Premièrement, nous devons être capables de moduler les financements de l'État en fonction des projets et des résultats. L'hétérogénéité des situations des maisons de l'emploi appelle une réaction adaptée : je suis favorable au maintien, voire à l'augmentation des aides en faveur de celles qui fonctionnent bien ; mais cela de réduire les aides en faveur de celles qui n'ont pas de bons résultats.

Deuxièmement, nous devons clarifier ce que nous attendons de ces structures – vous avez souvent dû entendre ce discours, j'en suis bien consciente.

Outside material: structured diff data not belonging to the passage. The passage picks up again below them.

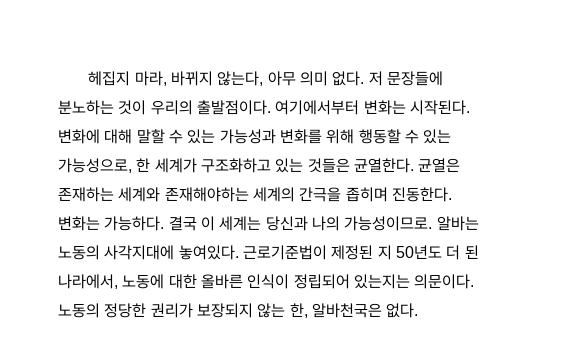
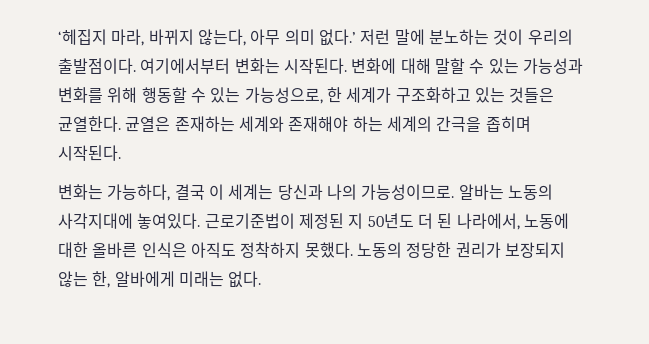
- 헤집지 마라, 바뀌지 않는다, 아무 의미 없다. 저 문장들에 분노하는 것이 우리의 출발점이다.
+ ‘헤집지 마라, 바뀌지 않는다, 아무 의미 없다.’ 저런 말에 분노하는 것이 우리의 출발점이다.
- 균열은 존재하는 세계와 존재해야하는 세계의 간극을 좁히며 진동한다. 변화는 가능하다. 결국 이 세계는 당신과 나의 가능성이므로.
+ 균열은 존재하는 세계와 존재해야 하는 세계의 간극을 좁히며 시작된다.
+ 변화는 가능하다, 결국 이 세계는 당신과 나의 가능성이므로.
- 근로기준법이 제정된 지 50년도 더 된 나라에서, 노동에 대한 올바른 인식이 정립되어 있는지는 의문이다.
+ 근로기준법이 제정된 지 50년도 더 된 나라에서, 노동에 대한 올바른 인식은 아직도 정착하지 못했다.
- 노동의 정당한 권리가 보장되지 않는 한, 알바천국은 없다.
+ 노동의 정당한 권리가 보장되지 않는 한, 알바에게 미래는 없다.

Pour mieux évaluer leurs résultats, il est nécessaire de redéfinir les actions prioritaires qu'elles doivent conduire : l'ingénierie de développement territorial ; le développement des clauses d'insertion – lors de ma visite à Rennes, j'ai pu constater que la maison de l'emploi avait pu faire en sorte qu'il y ait la même proportion de clauses sociales dans les marchés publics de l'ensemble des collectivités locales, au-delà de ceux de la métropole, ce qui me paraît constituer une réponse publique efficace ; le soutien à la création et au développement des entreprises – je citerai au Mans et dans l'agglomération stéphanoise, le développement de fabriques à entreprendre, très bons dispositifs à privilégier ; la gestion prévisionnelle de l'emploi et des compétences (GPEC) territoriale, qui permet de favoriser le déploiement des plans de formation prioritaires pour les demandeurs d'emploi.

Dans les semaines qui viennent, je vous propose de définir le cahier des charges des maisons de l'emploi, en concertation avec les acteurs concernés, notamment les régions. Il s'agira de demander aux préfets d'attribuer les financements au titre du budget pour 2016 en fonction des projets stratégiques et opérationnels qu'elles présenteront.

C'est sur ces bases que nous pourrons rediscuter en séance publique des crédits alloués aux maisons de l'emploi dans le présent budget.

Je reviendrai sur le Fonds de cohésion sociale, le dispositif local d'accompagnement et les missions locales après avoir entendu les questions des divers orateurs.